*** Opening DATASET EXTRACT ***

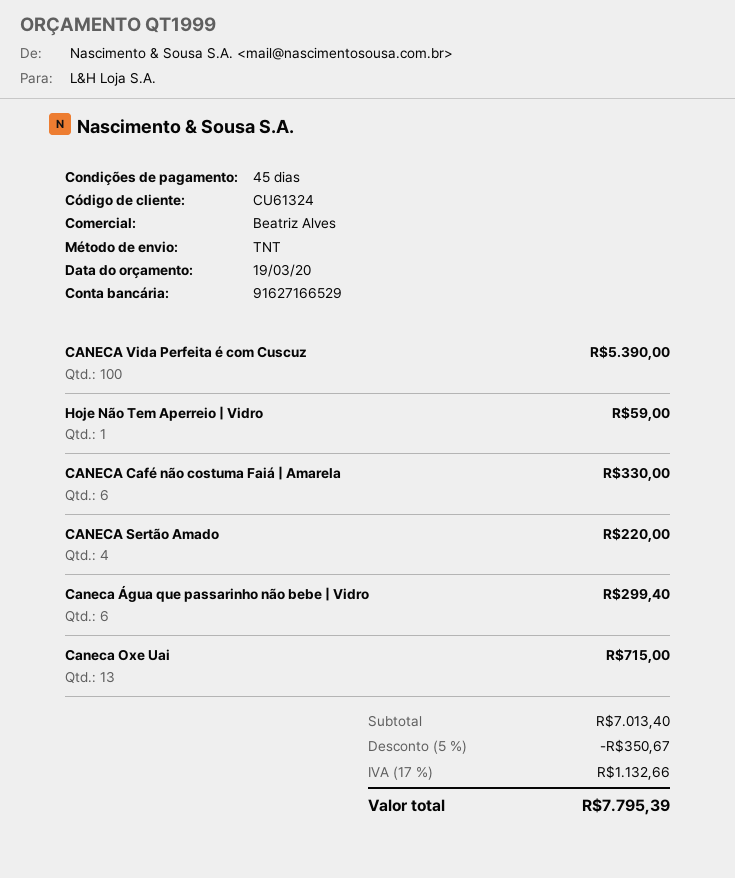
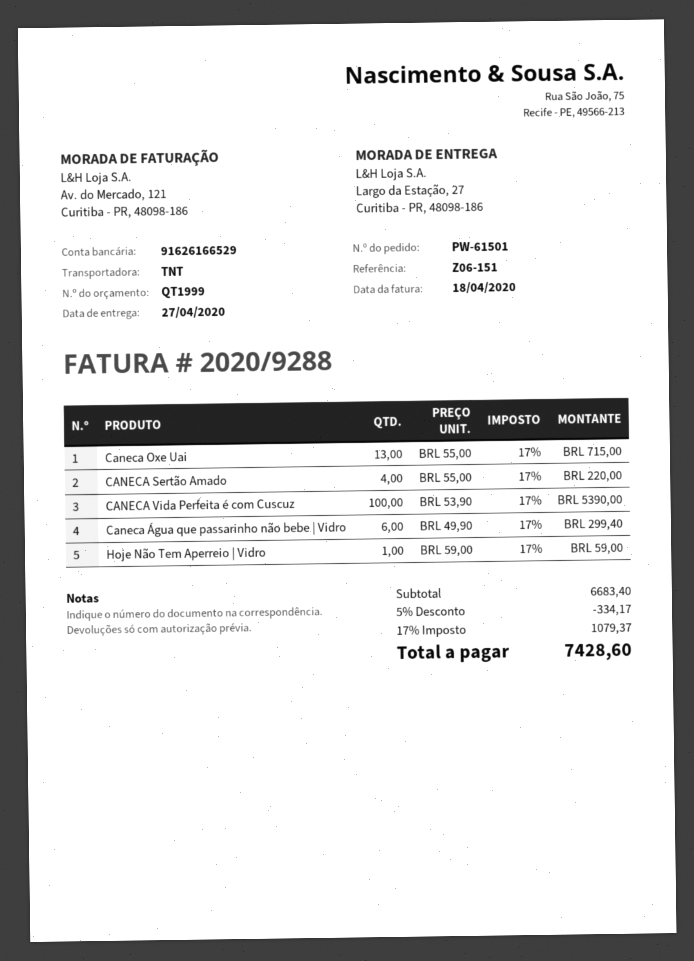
bank account: 91627166529 -> 91626166529
CANECA Café não costuma Faiá | Amarela: 6 for 330.00 -> none
subtotal: 7013.40 -> 6683.40
discount: 5% = 350.67 -> 5% = 334.17
tax: 17% = 1132.66 -> 17% = 1079.37
total: 7795.39 -> 7428.60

*** Closing DATASET EXTRACT ***

*WORK TASK*. Your response should consist solely of the lines from the one containing "discount: 5% = 350.67 -> 5% = 334.17" to the end of the entries, both ends included, exactly as they appear.

*RESPONSE*.
discount: 5% = 350.67 -> 5% = 334.17
tax: 17% = 1132.66 -> 17% = 1079.37
total: 7795.39 -> 7428.60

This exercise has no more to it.